1) I am extremely unlikely (to put it mildly) to need to take maternity leave
2) I have worked before and actually know that you have to turn up and contribute
3) At my age (yes, I used the "A" word) I'm not going to treat this job as a stepping stone in order to boost my CV before I climb up the corporate ladder, been there, done that, got the T shirt AND shrunk it in the wash!

I do take offence at those adds that say "come and join our young and vibrant team" and I do actually take the time to report them! Bastards!

Sorry to rant, yes, you are right on some scores!

dorsetpennt Fri 24-Jan-14 16:13:38

I was 'retired' by the medical practice I worked for as their rules said that anyone reaching 60 had to retire [they cant do that now]. It was put into place because the feeling was that GPs were burnt out by then. I wasn't a GP but a medical secretary. but the rules didn't differentiate on that. So despite years of experience and a good work ethic I was out of a job.
However, Waitrose took me on. I am now an internet picker and really enjoying working part time. Other then offers of promotion, which make sense, I am treated like every other member of staff by management and colleagues alike.
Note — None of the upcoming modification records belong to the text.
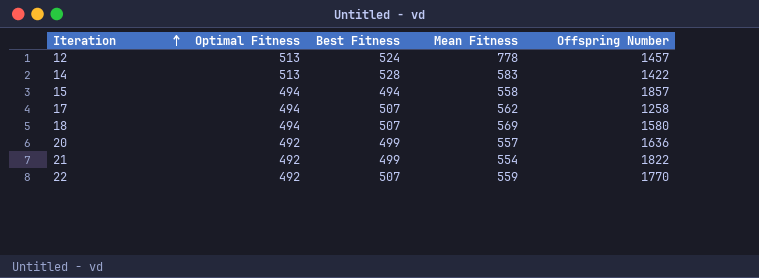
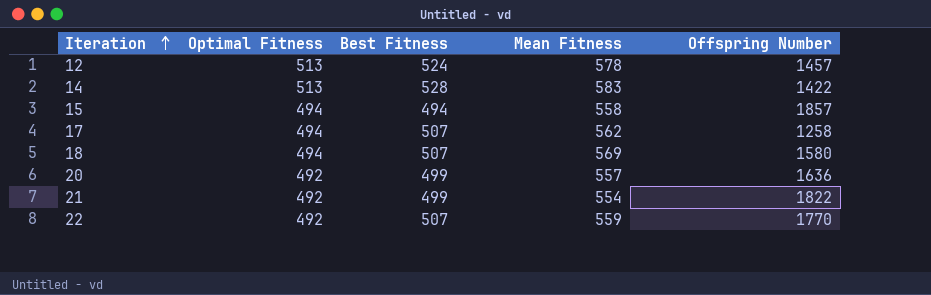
12 | Mean Fitness: 778 -> 578

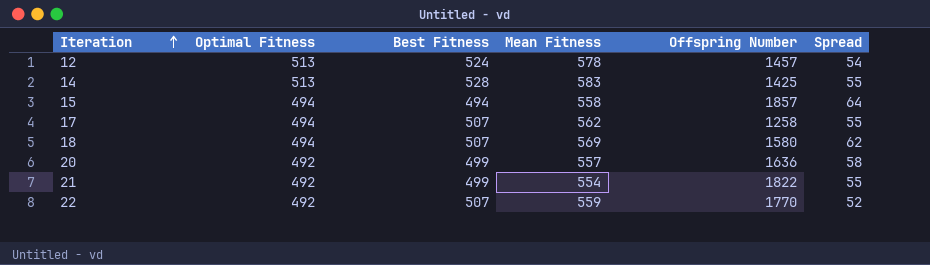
column Spread | formula: none -> [Mean Fitness] - [Best Fitness]
14 | Offspring Number: 1422 -> 1425

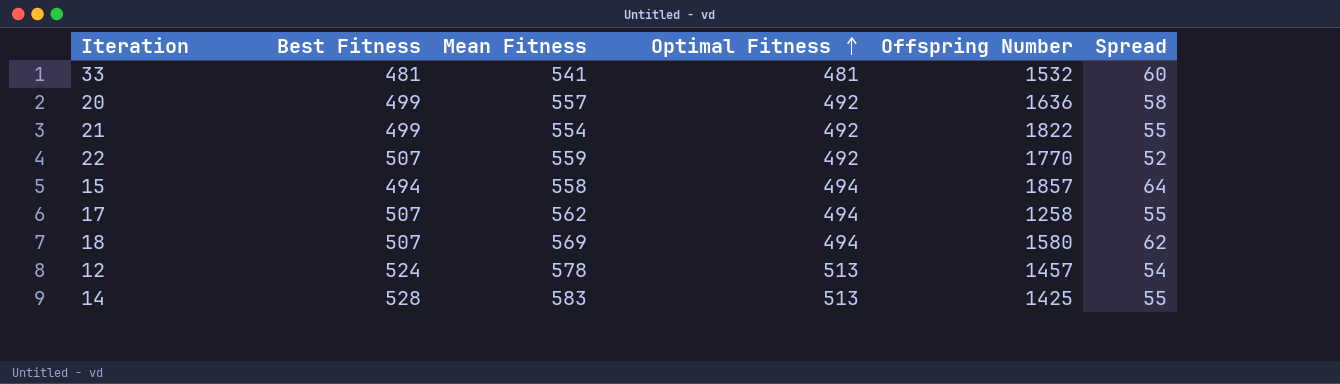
row order: Iteration ascending -> Optimal Fitness ascending
column Optimal Fitness | position: 2 -> 4
row 33: none -> 481 | 541 | 481 | 1532 | 60

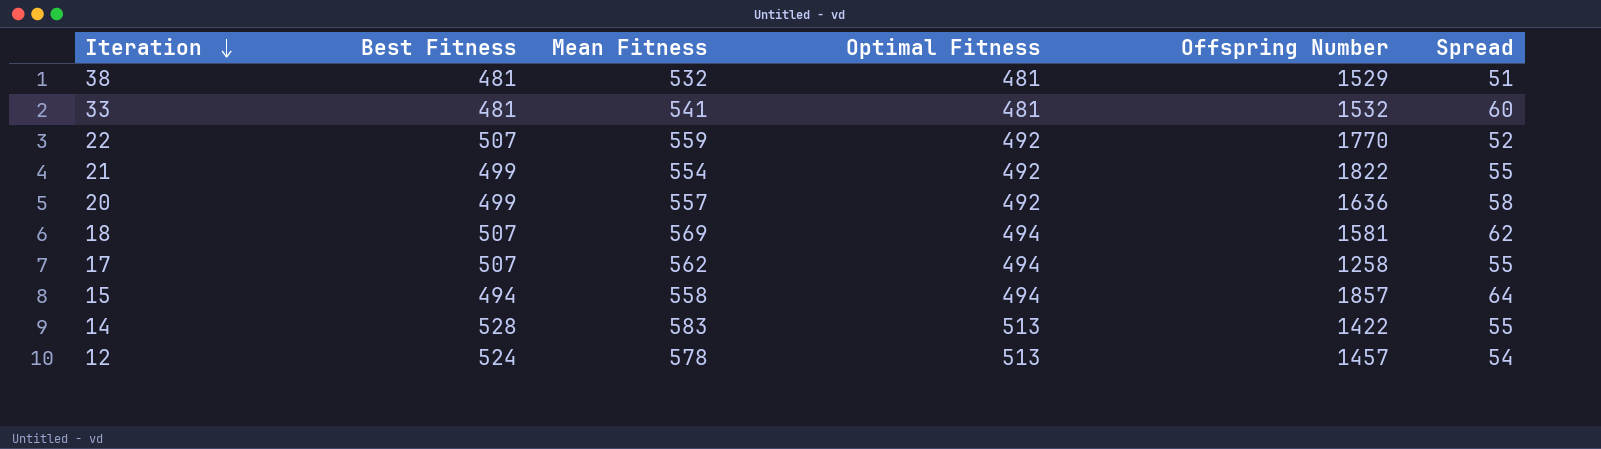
row order: Optimal Fitness ascending -> Iteration descending
row 38: none -> 481 | 532 | 481 | 1529 | 51
18 | Offspring Number: 1580 -> 1581
14 | Offspring Number: 1425 -> 1422

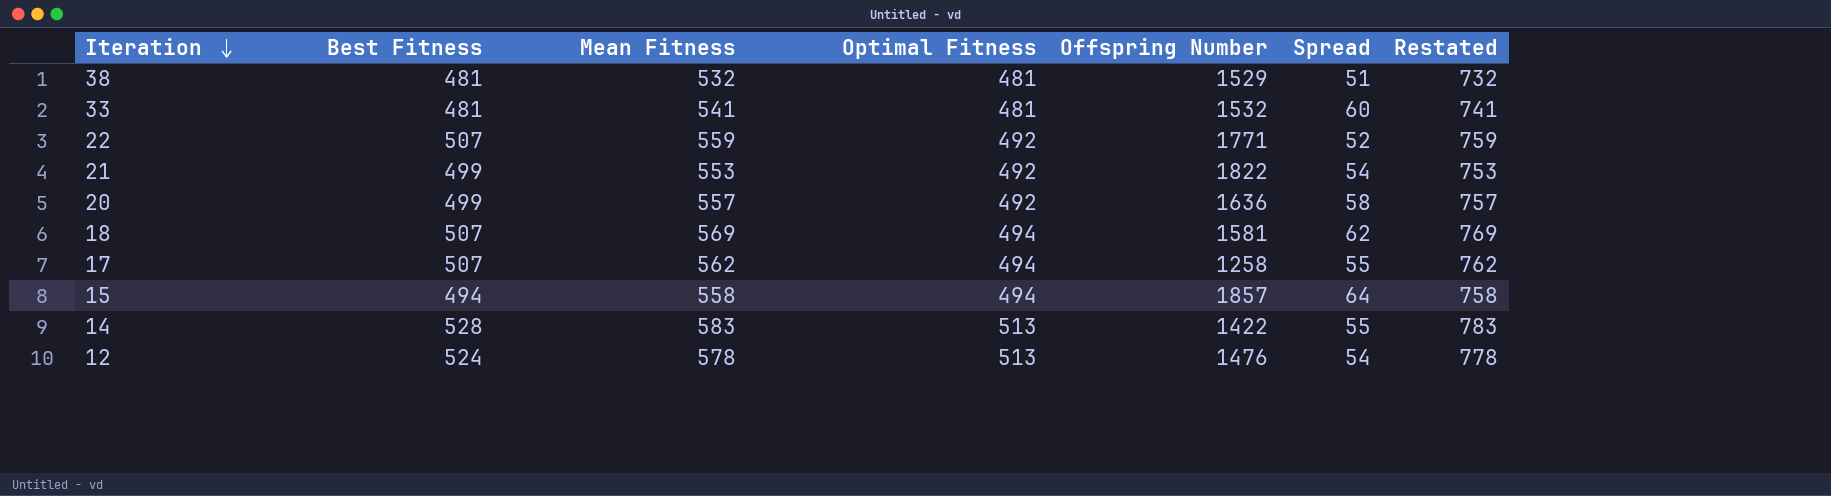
column Restated | formula: none -> [Mean Fitness] + 200
22 | Offspring Number: 1770 -> 1771
21 | Mean Fitness: 554 -> 553
21 | Spread: 55 -> 54
12 | Offspring Number: 1457 -> 1476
Our oldest member of staff is 75 years old.

eliza Fri 24-Jan-14 16:23:01

Dear phoenix I thank you for making me laugh, by what you say to your potential employers!

I actually laughed out load..

Did you know that there is a princes enterprise for 50 year olds and over--they help with advise and finance to set up your own business

eliza Fri 24-Jan-14 16:26:05

dorse what is an internet picker?

Anne58 Fri 24-Jan-14 17:10:04

Thanks eliza I do have my moments!

I would guess that an internet picker is one who goes around the store putting together the shopping for those who have ordered on-line?
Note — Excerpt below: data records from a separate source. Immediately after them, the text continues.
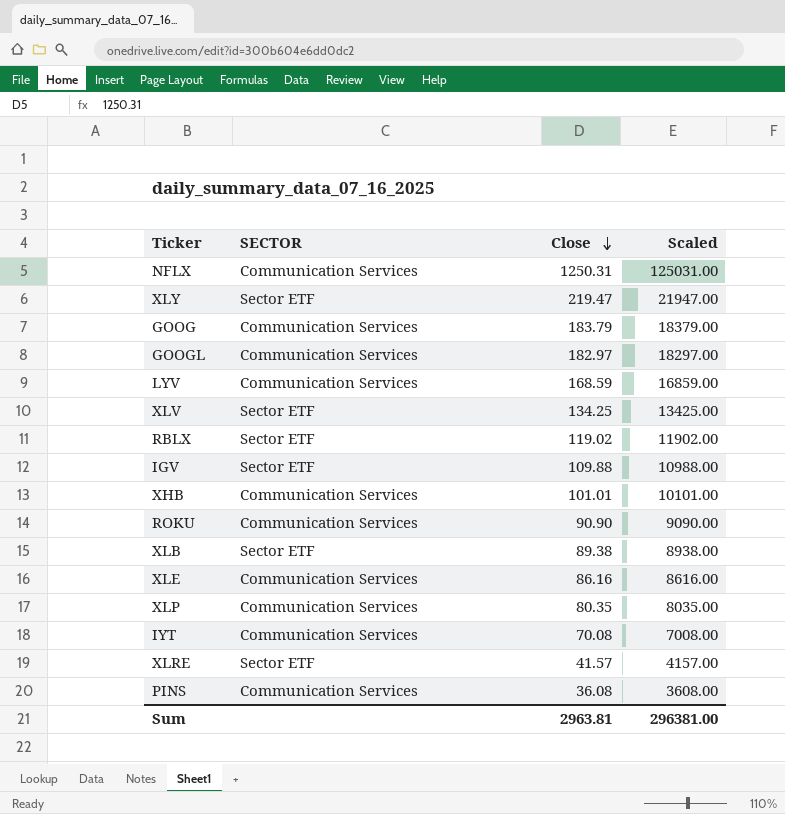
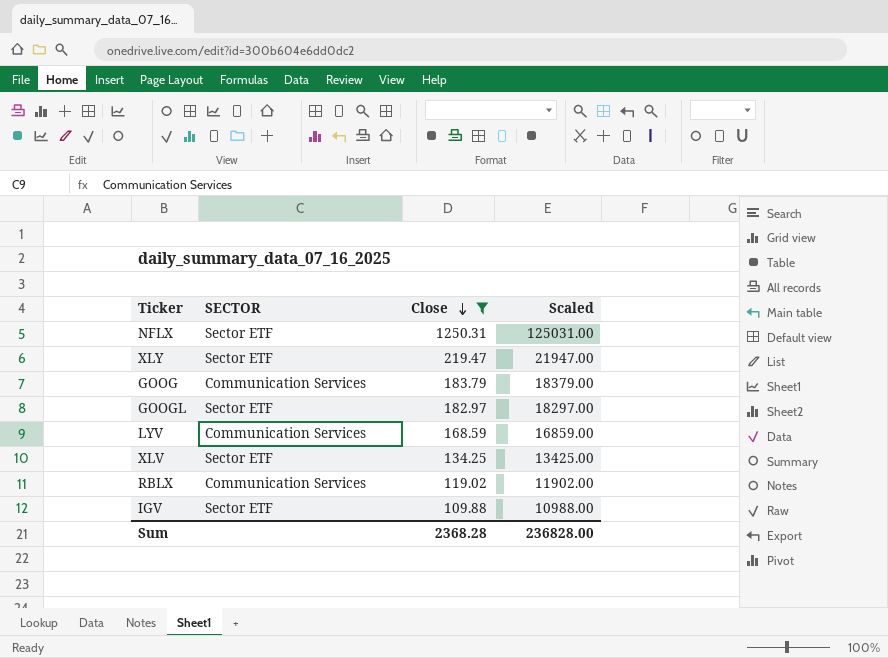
filter: none -> Close >= 109.88
NFLX | SECTOR: Communication Services -> Sector ETF
GOOGL | SECTOR: Communication Services -> Sector ETF
RBLX | SECTOR: Sector ETF -> Communication Services
Sum | Close: 2963.81 -> 2368.28
Sum | Scaled: 296381.00 -> 236828.00

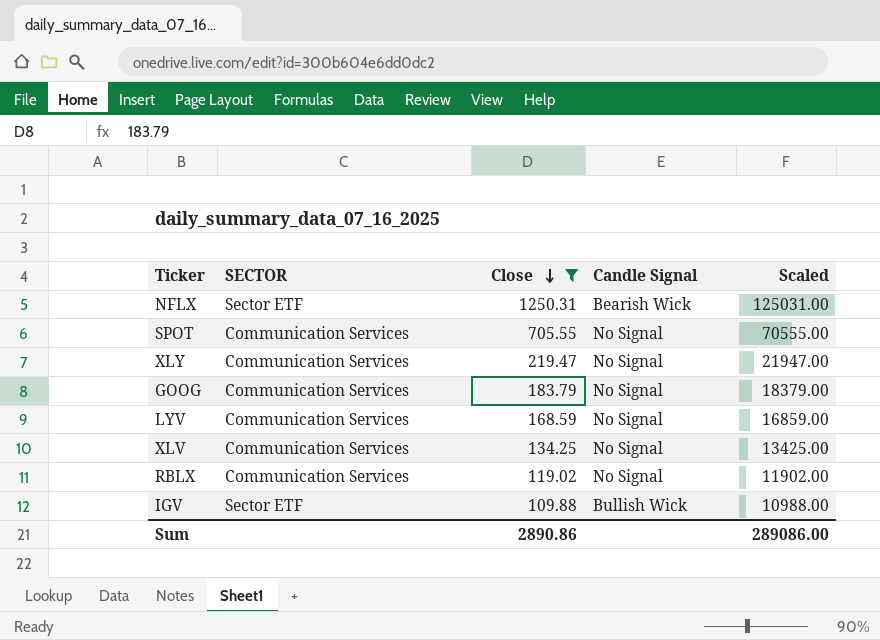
column Candle Signal | position: none -> 4
row GOOGL: Sector ETF | 182.97 | 18297.00 -> none
row SPOT: none -> Communication Services | 705.55 | No Signal | 70555.00
XLY | SECTOR: Sector ETF -> Communication Services
XLV | SECTOR: Sector ETF -> Communication Services
Sum | Close: 2368.28 -> 2890.86
Sum | Scaled: 236828.00 -> 289086.00

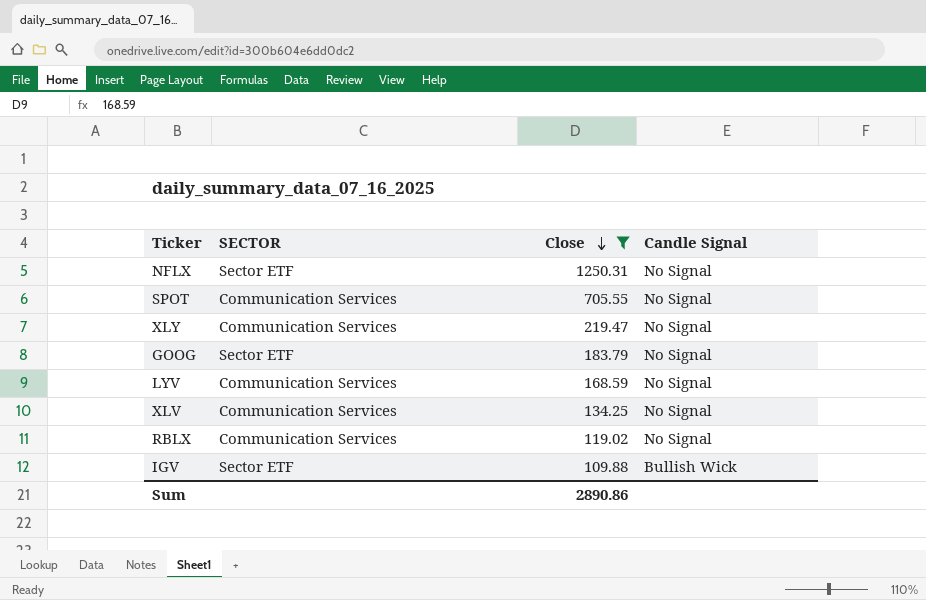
column Scaled | formula: [Close] * 100 -> none
NFLX | Candle Signal: Bearish Wick -> No Signal
GOOG | SECTOR: Communication Services -> Sector ETF

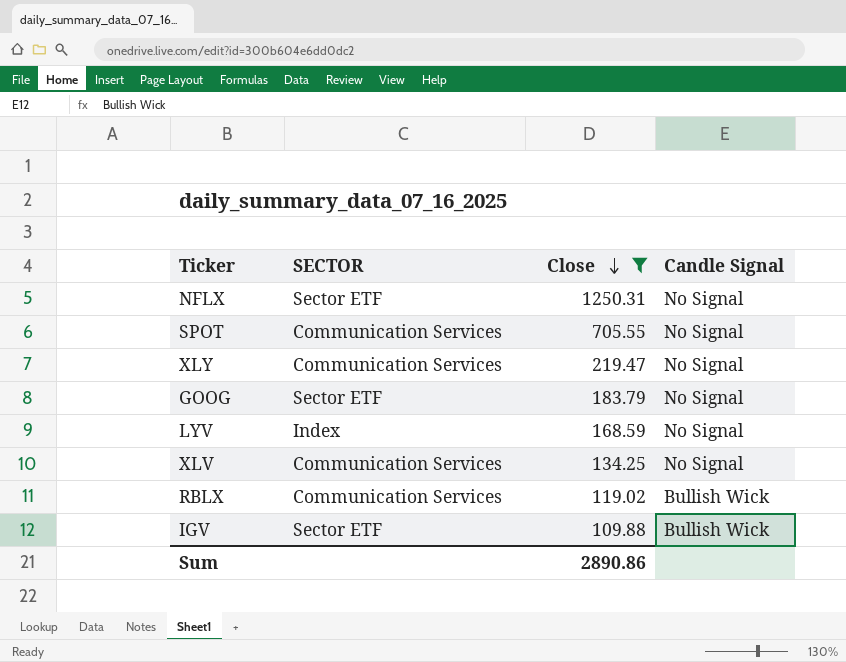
LYV | SECTOR: Communication Services -> Index
RBLX | Candle Signal: No Signal -> Bullish Wick

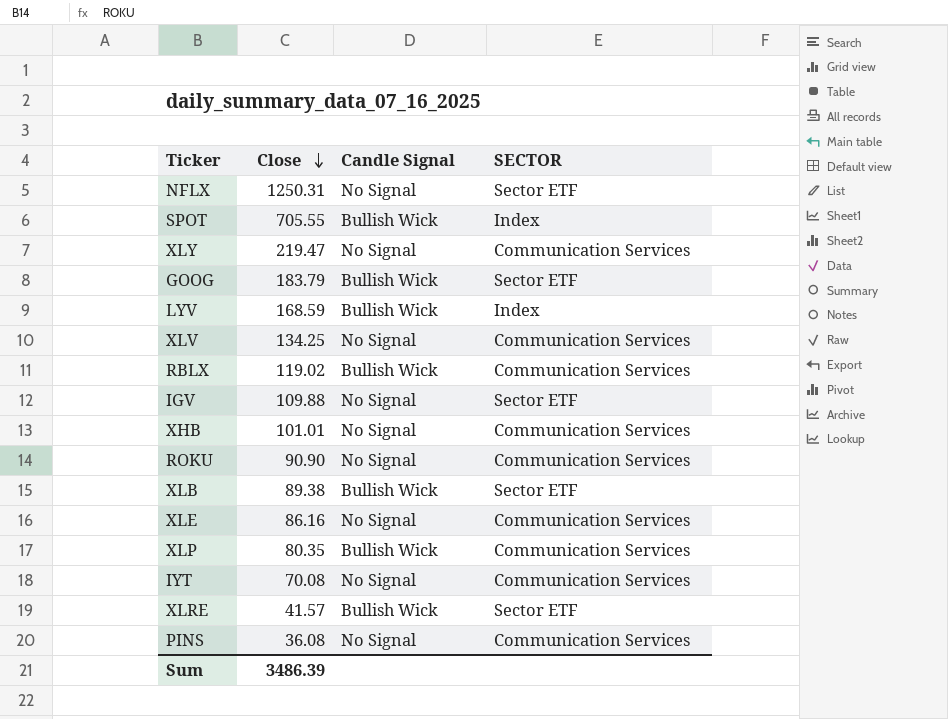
filter: Close >= 109.88 -> none
column SECTOR | position: 2 -> 4
SPOT | Candle Signal: No Signal -> Bullish Wick
SPOT | SECTOR: Communication Services -> Index
GOOG | Candle Signal: No Signal -> Bullish Wick
LYV | Candle Signal: No Signal -> Bullish Wick
IGV | Candle Signal: Bullish Wick -> No Signal
Sum | Close: 2890.86 -> 3486.39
FlicketyB Sat 25-Jan-14 16:42:50

I think internet pickers work in dark supermarkets, not supermarkets without lights but supermarkets without customers built specifically for internet shopping and staffed, presumably, by internet pickers.

I was made redundant in my early 50s and after a year of unsuccessful job hunting, being fortunate to have an early occupational pension I decided that if no-one wanted to employ me because of my age, I would work for free so I worked as a volunteer home visitor for Age Concern (now Age UK). I did this for over 10 years until the scheme ended because of lack of funding. During that time I sorted out disability and other benefits for 100s of older people as well as dealing with a host of other problems.